**DESCRIPTION OF THE TASK**: Up to and including the line with "adecuado realizarlo solo", please reproduce the lines below exactly, beginning with the first.

Stored entries:
------
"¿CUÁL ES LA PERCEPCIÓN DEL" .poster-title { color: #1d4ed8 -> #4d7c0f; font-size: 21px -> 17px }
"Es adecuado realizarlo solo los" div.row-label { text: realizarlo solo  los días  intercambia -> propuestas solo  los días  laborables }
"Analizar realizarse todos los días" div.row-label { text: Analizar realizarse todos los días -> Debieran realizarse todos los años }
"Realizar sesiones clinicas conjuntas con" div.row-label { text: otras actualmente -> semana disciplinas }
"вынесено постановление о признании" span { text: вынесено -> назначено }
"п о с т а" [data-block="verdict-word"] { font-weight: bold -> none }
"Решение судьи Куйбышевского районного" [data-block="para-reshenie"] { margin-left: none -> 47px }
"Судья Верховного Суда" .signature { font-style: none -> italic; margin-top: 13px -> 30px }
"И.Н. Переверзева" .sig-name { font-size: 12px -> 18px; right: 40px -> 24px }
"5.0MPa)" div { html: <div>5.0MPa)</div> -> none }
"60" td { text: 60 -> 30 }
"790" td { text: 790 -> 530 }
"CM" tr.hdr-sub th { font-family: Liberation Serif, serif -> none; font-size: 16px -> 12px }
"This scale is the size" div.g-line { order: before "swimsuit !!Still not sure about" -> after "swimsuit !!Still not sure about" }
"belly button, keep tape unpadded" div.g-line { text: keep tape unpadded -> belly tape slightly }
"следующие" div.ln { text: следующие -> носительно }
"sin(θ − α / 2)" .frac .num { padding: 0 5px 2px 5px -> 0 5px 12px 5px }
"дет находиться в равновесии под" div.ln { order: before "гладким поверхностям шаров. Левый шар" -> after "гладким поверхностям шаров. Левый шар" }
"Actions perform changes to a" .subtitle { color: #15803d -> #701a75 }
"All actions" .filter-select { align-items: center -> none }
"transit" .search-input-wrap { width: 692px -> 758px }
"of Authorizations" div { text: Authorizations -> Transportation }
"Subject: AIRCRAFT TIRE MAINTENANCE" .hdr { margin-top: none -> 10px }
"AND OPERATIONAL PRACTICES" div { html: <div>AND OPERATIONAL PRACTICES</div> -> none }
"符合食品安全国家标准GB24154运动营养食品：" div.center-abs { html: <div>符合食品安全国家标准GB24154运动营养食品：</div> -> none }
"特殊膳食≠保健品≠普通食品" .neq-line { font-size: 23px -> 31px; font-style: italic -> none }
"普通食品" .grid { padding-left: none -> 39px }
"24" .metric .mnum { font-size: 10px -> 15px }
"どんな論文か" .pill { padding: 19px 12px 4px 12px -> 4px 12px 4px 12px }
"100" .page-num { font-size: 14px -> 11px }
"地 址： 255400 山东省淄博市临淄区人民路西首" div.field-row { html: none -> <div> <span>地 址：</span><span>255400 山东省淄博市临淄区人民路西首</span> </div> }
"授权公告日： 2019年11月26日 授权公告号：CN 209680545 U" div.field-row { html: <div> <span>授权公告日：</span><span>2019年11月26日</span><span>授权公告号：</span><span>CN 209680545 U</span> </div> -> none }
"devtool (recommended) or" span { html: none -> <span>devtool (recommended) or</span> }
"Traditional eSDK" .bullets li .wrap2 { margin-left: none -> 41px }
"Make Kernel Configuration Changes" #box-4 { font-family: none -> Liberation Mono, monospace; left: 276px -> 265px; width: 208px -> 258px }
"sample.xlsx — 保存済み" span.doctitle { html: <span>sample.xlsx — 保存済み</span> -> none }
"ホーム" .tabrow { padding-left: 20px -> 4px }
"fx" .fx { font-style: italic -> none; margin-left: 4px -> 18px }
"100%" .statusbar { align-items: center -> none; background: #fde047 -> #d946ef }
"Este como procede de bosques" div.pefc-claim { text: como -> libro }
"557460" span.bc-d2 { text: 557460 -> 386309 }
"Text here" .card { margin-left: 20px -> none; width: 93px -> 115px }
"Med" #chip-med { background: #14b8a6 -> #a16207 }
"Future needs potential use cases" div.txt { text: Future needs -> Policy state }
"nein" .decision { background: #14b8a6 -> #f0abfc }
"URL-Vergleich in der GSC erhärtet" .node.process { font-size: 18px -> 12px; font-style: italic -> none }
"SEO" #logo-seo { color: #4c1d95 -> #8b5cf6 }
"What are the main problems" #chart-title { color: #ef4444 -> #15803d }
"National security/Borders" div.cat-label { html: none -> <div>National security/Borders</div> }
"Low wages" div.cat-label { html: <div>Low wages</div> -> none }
------
**REPLY**:
"¿CUÁL ES LA PERCEPCIÓN DEL" .poster-title { color: #1d4ed8 -> #4d7c0f; font-size: 21px -> 17px }
"Es adecuado realizarlo solo los" div.row-label { text: realizarlo solo  los días  intercambia -> propuestas solo  los días  laborables }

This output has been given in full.